Exercise instructions →
In the listing below, locate the line containing "[617,129,637,149] 的 -> (451, 102) none" and the line containing "(1013, 471) none". Output both of them and every line between, exactly as written, and nothing more.

Data provided →
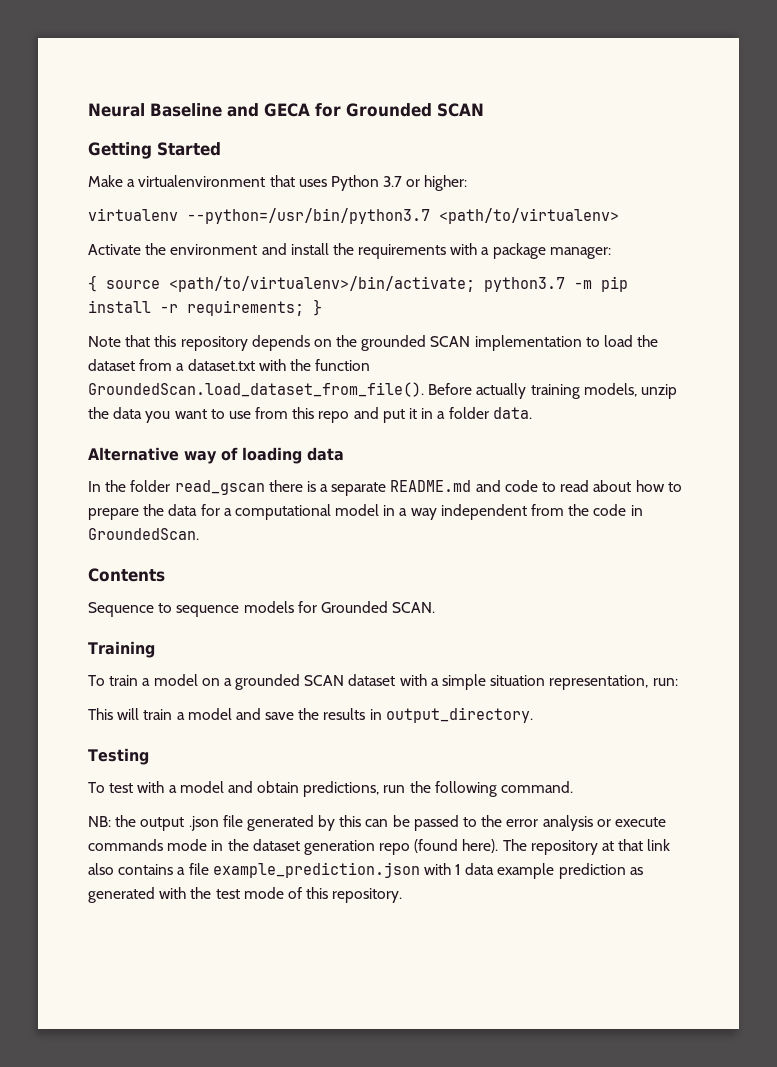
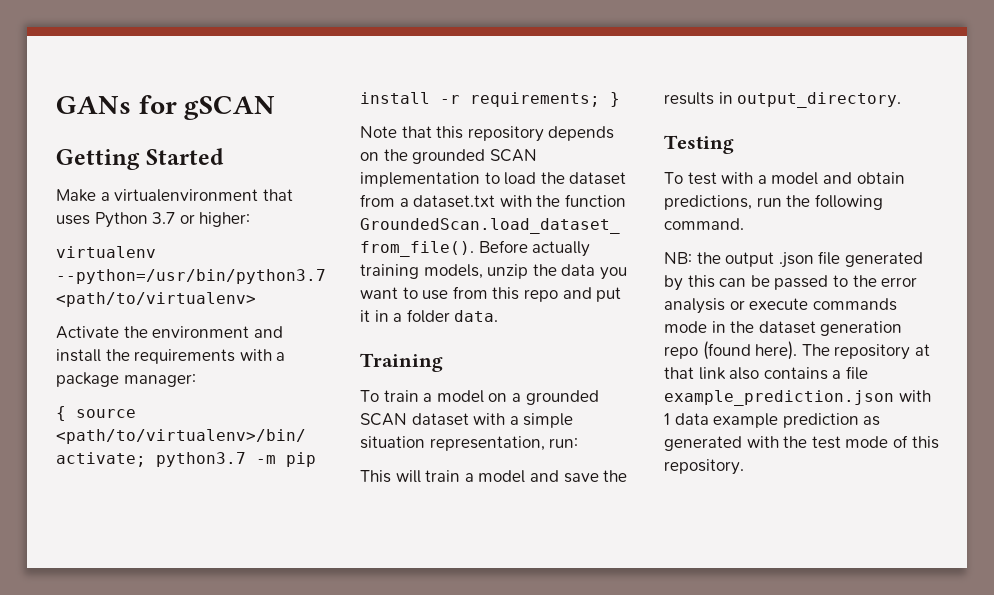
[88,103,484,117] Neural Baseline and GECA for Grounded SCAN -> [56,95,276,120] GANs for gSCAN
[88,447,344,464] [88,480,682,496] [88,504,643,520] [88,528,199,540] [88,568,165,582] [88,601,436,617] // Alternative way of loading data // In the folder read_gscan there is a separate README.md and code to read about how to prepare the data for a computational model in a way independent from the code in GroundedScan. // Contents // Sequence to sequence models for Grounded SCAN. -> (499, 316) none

--

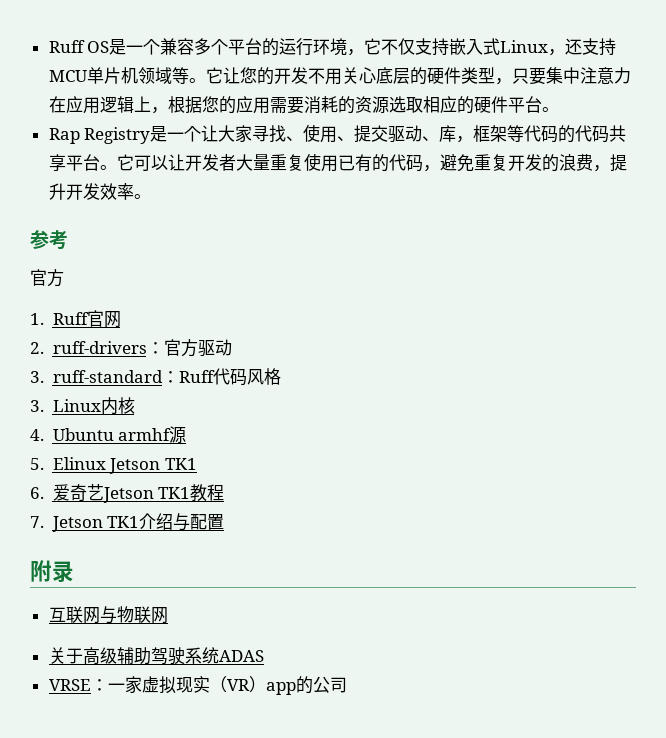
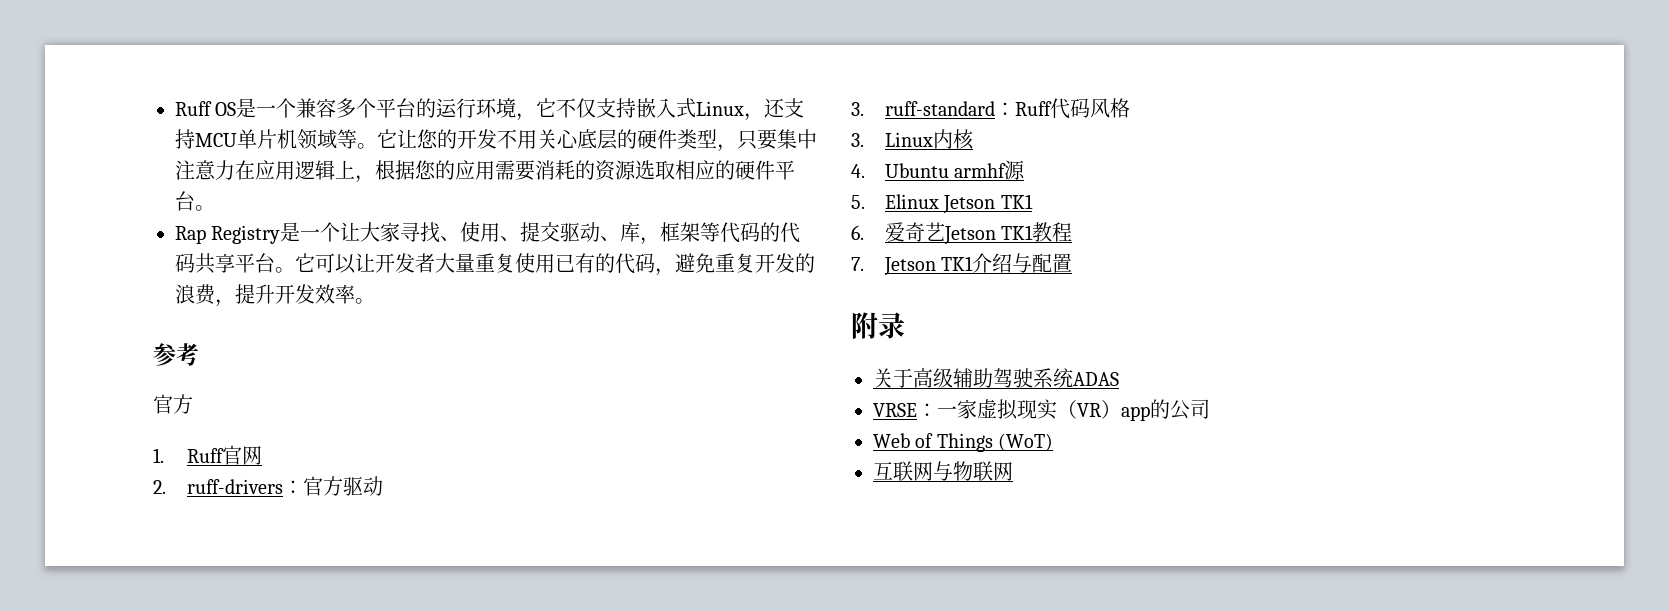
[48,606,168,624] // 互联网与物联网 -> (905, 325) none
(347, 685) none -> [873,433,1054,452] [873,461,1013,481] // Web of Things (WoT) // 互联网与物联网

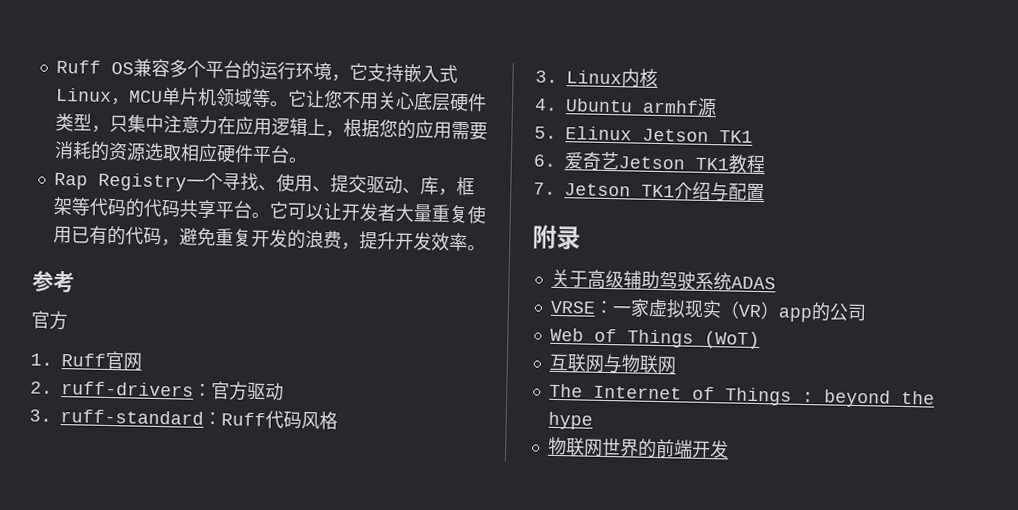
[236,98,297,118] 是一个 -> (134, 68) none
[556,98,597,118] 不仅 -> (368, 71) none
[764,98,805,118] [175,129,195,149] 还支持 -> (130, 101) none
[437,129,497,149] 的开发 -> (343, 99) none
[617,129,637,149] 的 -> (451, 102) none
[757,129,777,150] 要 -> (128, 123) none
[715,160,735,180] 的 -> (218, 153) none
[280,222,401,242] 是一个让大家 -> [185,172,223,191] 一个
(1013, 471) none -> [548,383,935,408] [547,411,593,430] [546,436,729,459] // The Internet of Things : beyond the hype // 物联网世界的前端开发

Solved exercise →
[617,129,637,149] 的 -> (451, 102) none
[757,129,777,150] 要 -> (128, 123) none
[715,160,735,180] 的 -> (218, 153) none
[280,222,401,242] 是一个让大家 -> [185,172,223,191] 一个
(1013, 471) none -> [548,383,935,408] [547,411,593,430] [546,436,729,459] // The Internet of Things : beyond the hype // 物联网世界的前端开发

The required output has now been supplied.